Directions for this task: Restate word for word the opening line of the data below and every line after it until the line with "(791, 871) none", that line too, but not the pictures.

___ Source data ___

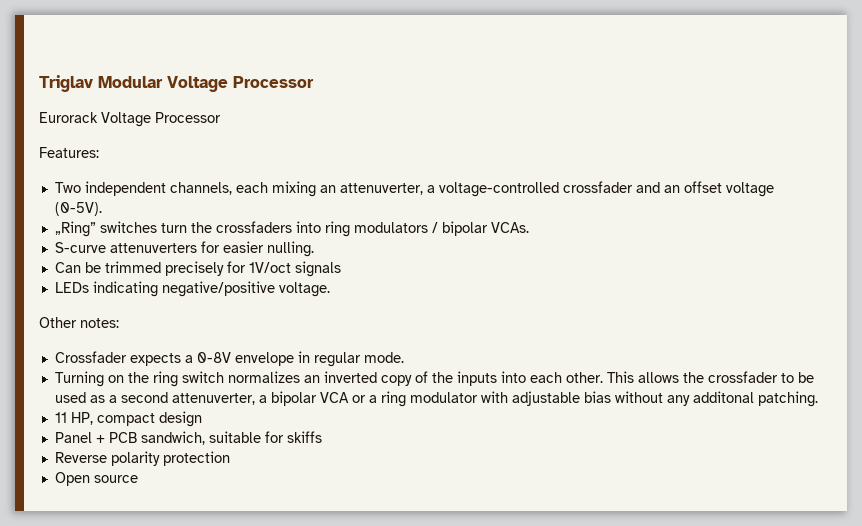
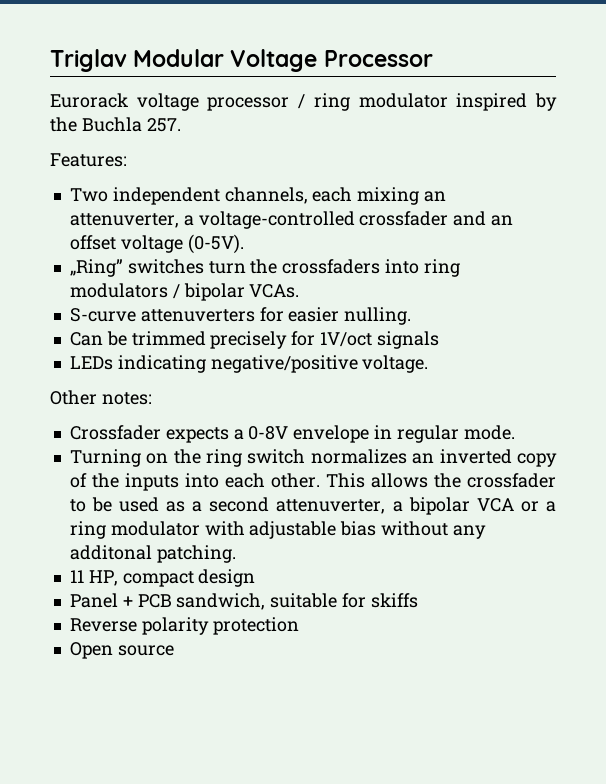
[101,112,221,127] Voltage Processor -> [136,93,557,111] [50,117,181,132] voltage processor / ring modulator inspired by the Buchla 257.

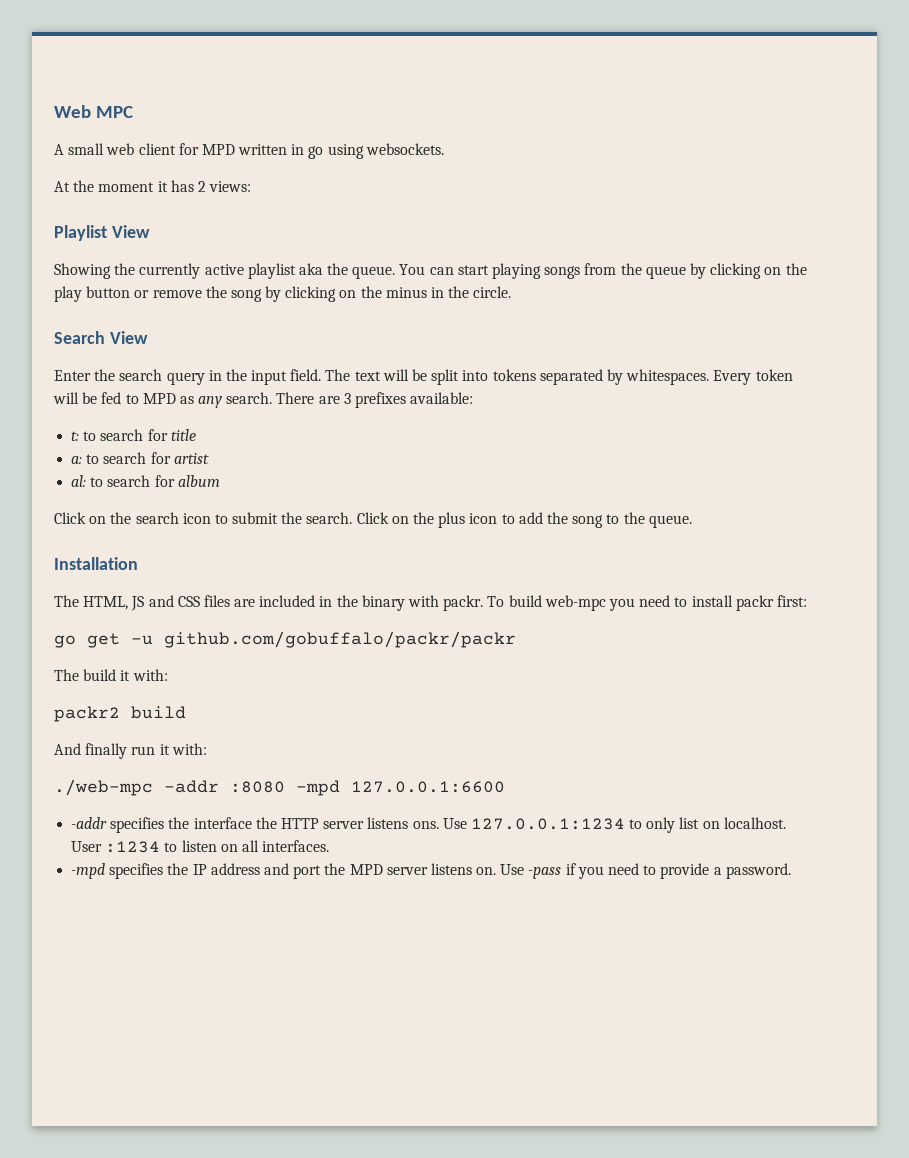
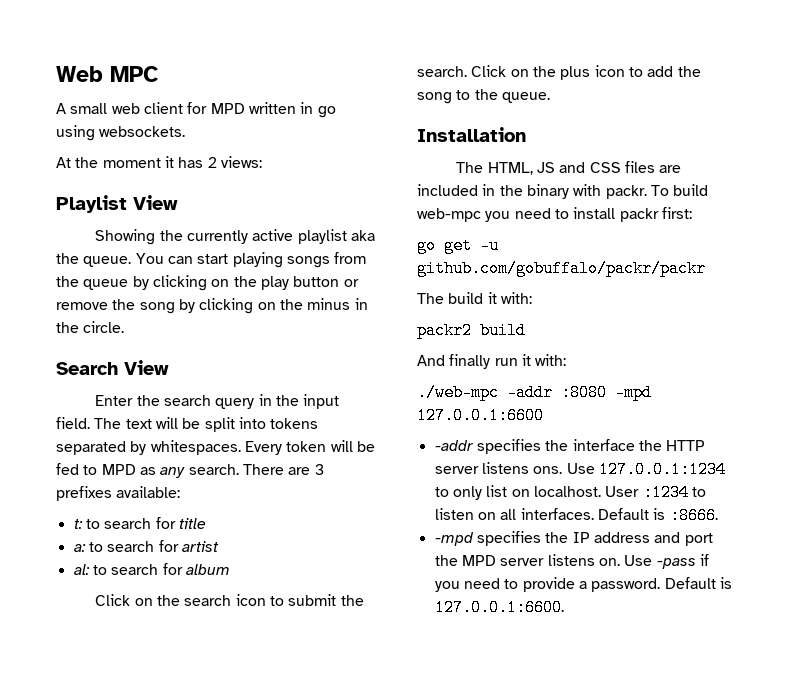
(330, 846) none -> [597,507,718,524] Default is :8666.
(791, 871) none -> [664,577,732,589] [434,599,564,616] Default is 127.0.0.1:6600.

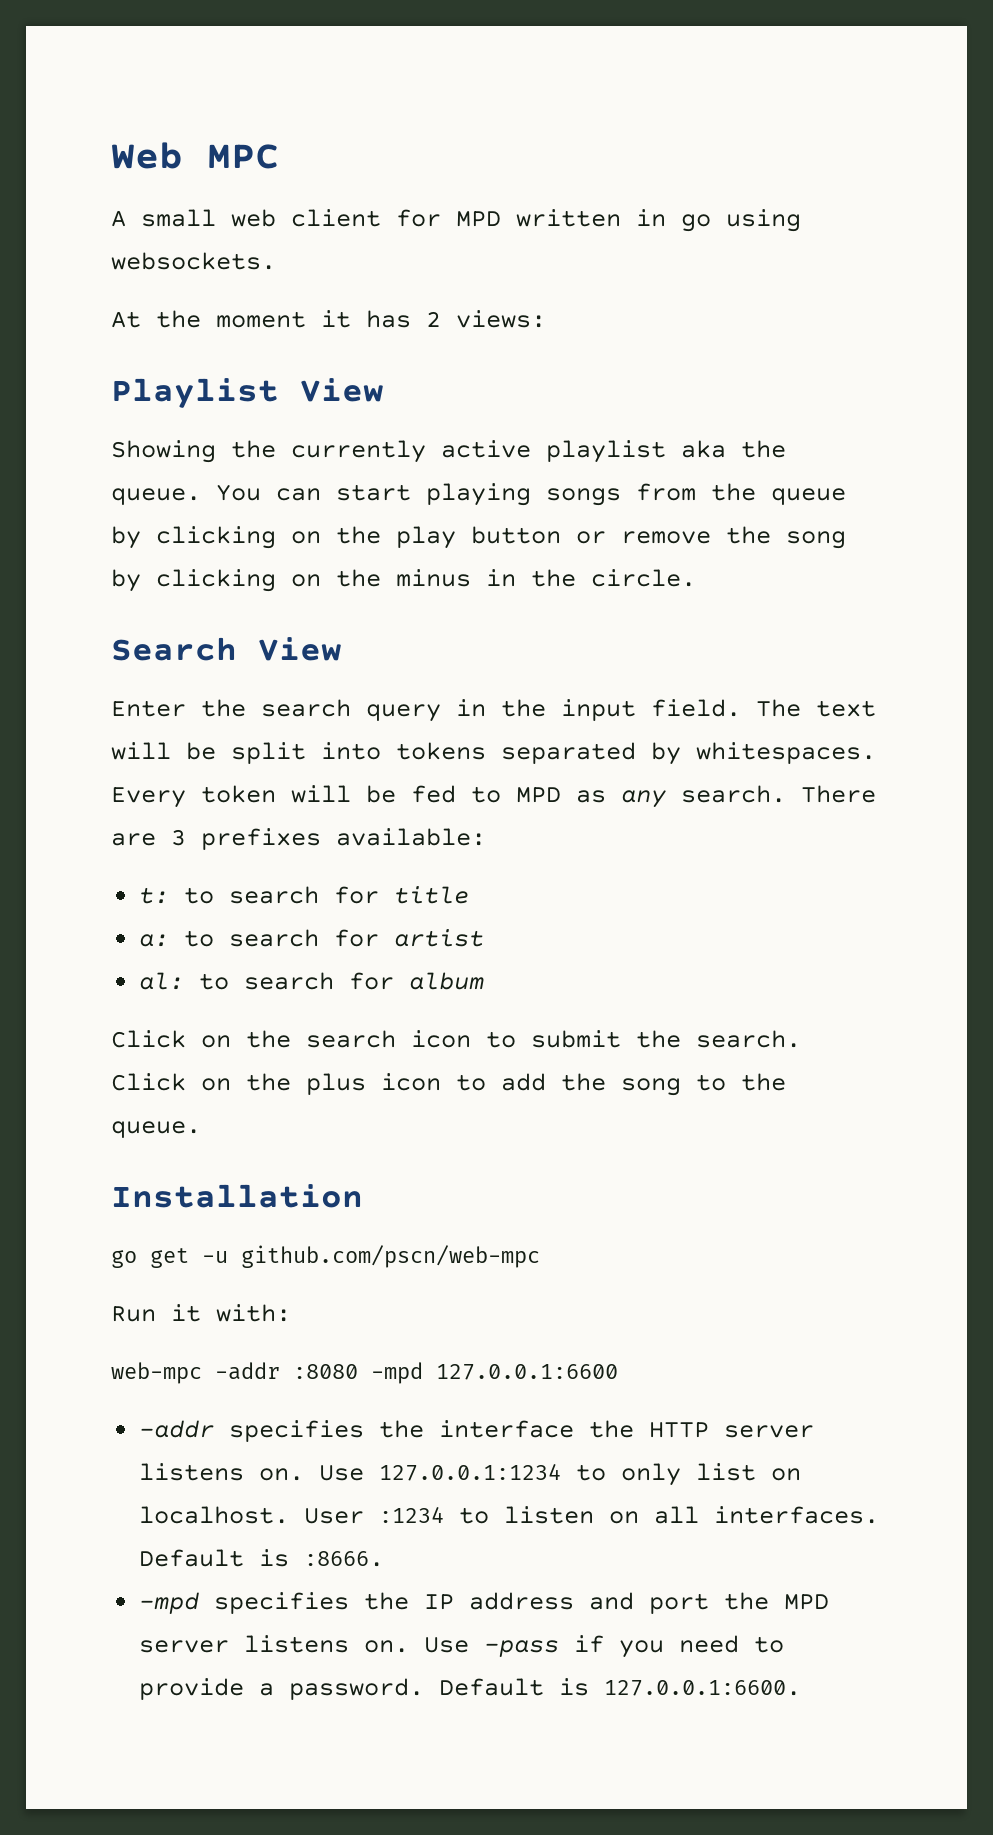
[456,161,682,175] [417,184,709,199] [417,207,692,222] // The HTML, JS and CSS files are included in the binary with packr. To build web-mpc you need to install packr first: -> (363, 1196) none
[417,260,706,277] [417,292,532,304] [417,322,526,339] [417,354,567,369] [417,384,499,401] github.com/gobuffalo/packr/packr // The build it with: // packr2 build // And finally run it with: // ./web-mpc -> [241,1245,540,1268] [111,1304,291,1322] [111,1362,202,1384] github.com/pscn/web-mpc // Run it with: // web-mpc
[533,466,563,474] ons. -> [259,1468,305,1481] on.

___

Solution:
[101,112,221,127] Voltage Processor -> [136,93,557,111] [50,117,181,132] voltage processor / ring modulator inspired by the Buchla 257.

(330, 846) none -> [597,507,718,524] Default is :8666.
(791, 871) none -> [664,577,732,589] [434,599,564,616] Default is 127.0.0.1:6600.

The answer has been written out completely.